Data to examine:
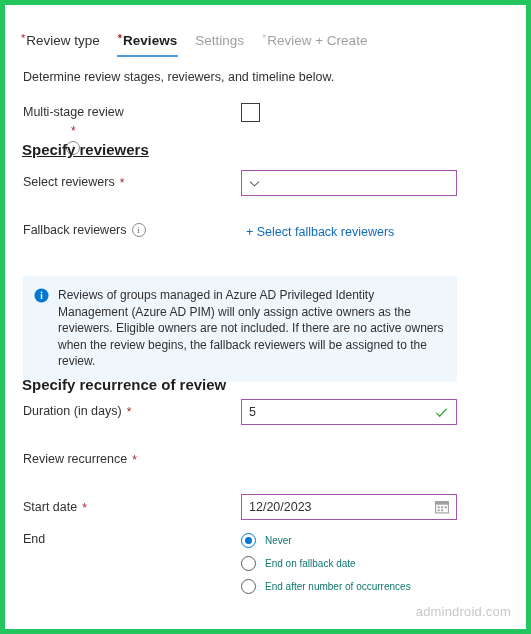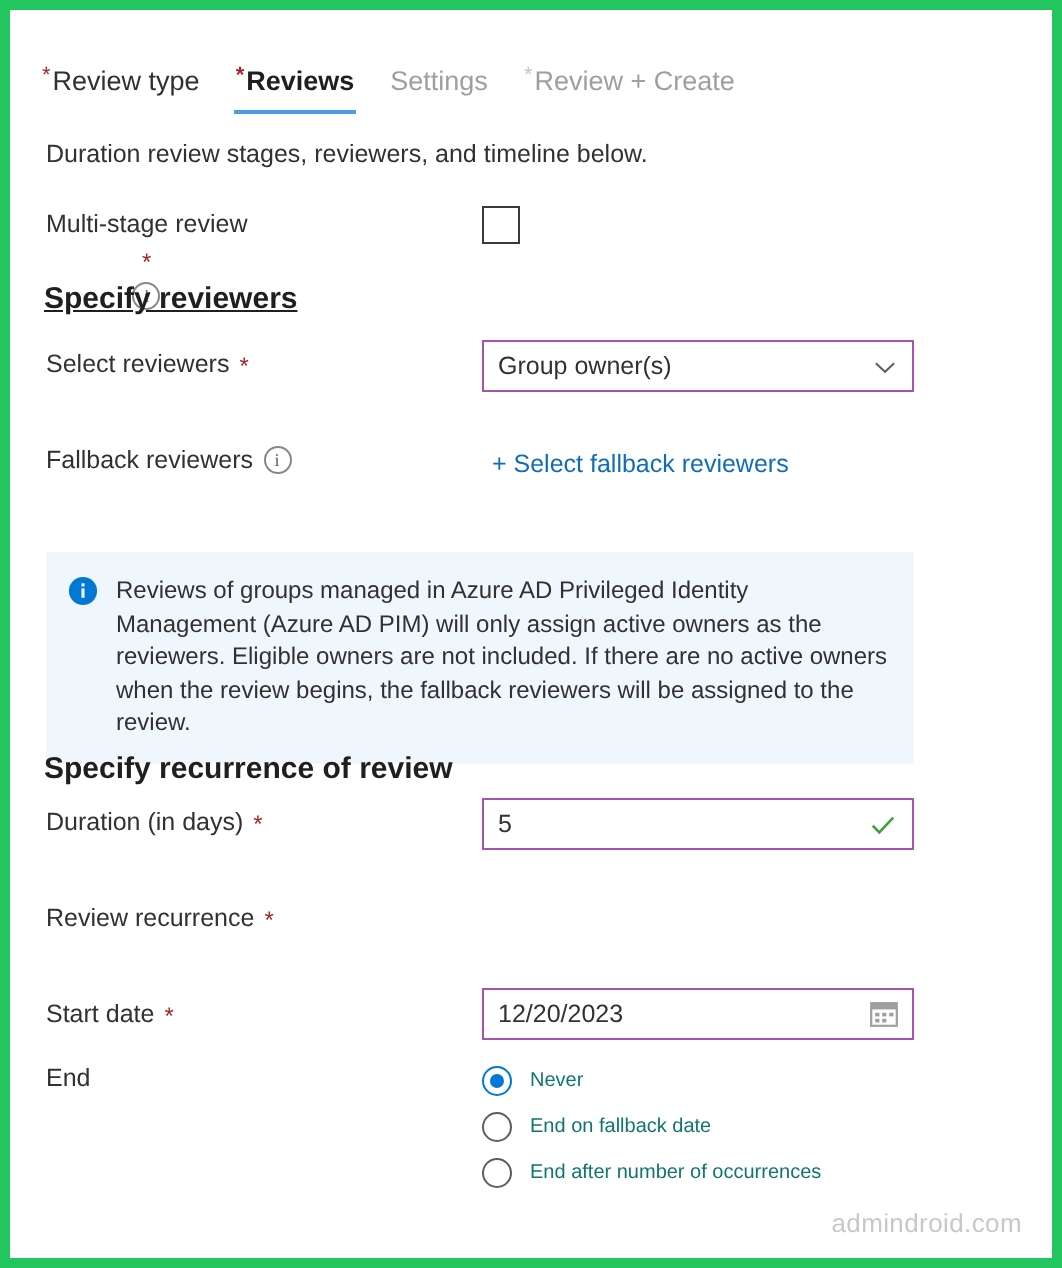--- a/index.html
+++ b/index.html
@@ -248,37 +248,36 @@
       <span class="req">*</span><span>Reviews</span>
     </div>
     <div class="tab disabled">
       <span>Settings</span>
     </div>
     <div class="tab disabled">
       <span class="req">*</span><span>Review + Create</span>
     </div>
   </div>
 
-  <div class="intro">Duration review stages, reviewers, and timeline below.</div>
+  <div class="intro">Determine review stages, reviewers, and timeline below.</div>
 
   <div class="field-label" style="top:100px;flex-direction:column;">
     <span>Multi-stage review</span>
     <span class="req">*</span>
     <span class="info-circle">i</span>
   </div>
   <div class="checkbox" style="left:236px; top:98px;"></div>
 
   <div class="section-title" style="top:136px;text-decoration:underline;">Specify reviewers</div>
 
   <div class="field-label" style="top:170px;">
     <span>Select reviewers</span>
     <span class="req">*</span>
   </div>
   <div class="ctrl" style="top:165px;">
-    <span class="val">Group owner(s)</span>
     <span class="chev">
       <svg viewBox="0 0 12 12" width="11" height="11">
           <path d="M1 4 L6 8.6 L11 4" fill="none" stroke="#605e5c" stroke-width="1.1"></path>
         </svg>
     </span>
   </div>
 
   <div class="field-label" style="top:218px;">
     <span>Fallback reviewers</span>
     <span class="info-circle">i</span>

Problem to work on: Write the data out again word for word; leave the pictures behind.

Output for this exercise:
--- a/index.html
+++ b/index.html
@@ -248,37 +248,36 @@
       <span class="req">*</span><span>Reviews</span>
     </div>
     <div class="tab disabled">
       <span>Settings</span>
     </div>
     <div class="tab disabled">
       <span class="req">*</span><span>Review + Create</span>
     </div>
   </div>
 
-  <div class="intro">Duration review stages, reviewers, and timeline below.</div>
+  <div class="intro">Determine review stages, reviewers, and timeline below.</div>
 
   <div class="field-label" style="top:100px;flex-direction:column;">
     <span>Multi-stage review</span>
     <span class="req">*</span>
     <span class="info-circle">i</span>
   </div>
   <div class="checkbox" style="left:236px; top:98px;"></div>
 
   <div class="section-title" style="top:136px;text-decoration:underline;">Specify reviewers</div>
 
   <div class="field-label" style="top:170px;">
     <span>Select reviewers</span>
     <span class="req">*</span>
   </div>
   <div class="ctrl" style="top:165px;">
-    <span class="val">Group owner(s)</span>
     <span class="chev">
       <svg viewBox="0 0 12 12" width="11" height="11">
           <path d="M1 4 L6 8.6 L11 4" fill="none" stroke="#605e5c" stroke-width="1.1"></path>
         </svg>
     </span>
   </div>
 
   <div class="field-label" style="top:218px;">
     <span>Fallback reviewers</span>
     <span class="info-circle">i</span>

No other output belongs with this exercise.